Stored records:
──────────

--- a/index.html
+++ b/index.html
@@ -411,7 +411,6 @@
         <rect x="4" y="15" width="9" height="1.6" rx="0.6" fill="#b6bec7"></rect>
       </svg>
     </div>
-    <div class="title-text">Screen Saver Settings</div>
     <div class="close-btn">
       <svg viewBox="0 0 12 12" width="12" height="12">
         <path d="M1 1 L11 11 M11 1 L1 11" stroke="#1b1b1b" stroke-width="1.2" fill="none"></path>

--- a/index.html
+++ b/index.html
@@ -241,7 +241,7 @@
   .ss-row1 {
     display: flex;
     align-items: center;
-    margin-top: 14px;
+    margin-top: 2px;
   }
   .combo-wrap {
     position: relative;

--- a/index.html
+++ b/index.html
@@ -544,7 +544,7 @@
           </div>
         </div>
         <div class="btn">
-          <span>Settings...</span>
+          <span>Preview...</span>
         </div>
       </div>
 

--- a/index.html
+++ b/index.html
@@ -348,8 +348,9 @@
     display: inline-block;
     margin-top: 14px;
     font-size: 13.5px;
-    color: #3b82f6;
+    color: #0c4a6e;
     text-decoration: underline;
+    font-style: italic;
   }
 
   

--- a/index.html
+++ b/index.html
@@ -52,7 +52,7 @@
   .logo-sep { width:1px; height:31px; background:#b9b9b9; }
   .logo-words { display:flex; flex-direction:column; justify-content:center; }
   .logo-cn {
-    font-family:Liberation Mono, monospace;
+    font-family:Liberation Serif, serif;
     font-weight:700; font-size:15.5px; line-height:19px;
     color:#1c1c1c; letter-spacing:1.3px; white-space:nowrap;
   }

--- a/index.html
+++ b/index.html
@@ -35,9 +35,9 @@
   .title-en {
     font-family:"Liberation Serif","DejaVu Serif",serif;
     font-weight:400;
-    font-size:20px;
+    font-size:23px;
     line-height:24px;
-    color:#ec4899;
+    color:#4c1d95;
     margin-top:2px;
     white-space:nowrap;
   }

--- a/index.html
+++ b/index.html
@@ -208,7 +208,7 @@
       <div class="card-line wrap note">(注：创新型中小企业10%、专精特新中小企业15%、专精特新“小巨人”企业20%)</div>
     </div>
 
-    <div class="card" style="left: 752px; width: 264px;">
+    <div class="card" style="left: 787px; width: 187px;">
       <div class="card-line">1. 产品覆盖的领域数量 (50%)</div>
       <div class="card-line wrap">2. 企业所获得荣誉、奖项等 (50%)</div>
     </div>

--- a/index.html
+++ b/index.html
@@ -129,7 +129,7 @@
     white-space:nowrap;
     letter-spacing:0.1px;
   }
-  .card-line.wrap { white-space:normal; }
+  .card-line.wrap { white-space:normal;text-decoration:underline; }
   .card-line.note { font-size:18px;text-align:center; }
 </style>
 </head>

──────────

PROBLEM TO SOLVE:
Your reply should hold every line from the data that contains "card", copied in full.

TASK ANSWER:
       <div class="card-line wrap note">(注：创新型中小企业10%、专精特新中小企业15%、专精特新“小巨人”企业20%)</div>
-    <div class="card" style="left: 752px; width: 264px;">
+    <div class="card" style="left: 787px; width: 187px;">
       <div class="card-line">1. 产品覆盖的领域数量 (50%)</div>
       <div class="card-line wrap">2. 企业所获得荣誉、奖项等 (50%)</div>
-  .card-line.wrap { white-space:normal; }
+  .card-line.wrap { white-space:normal;text-decoration:underline; }
   .card-line.note { font-size:18px;text-align:center; }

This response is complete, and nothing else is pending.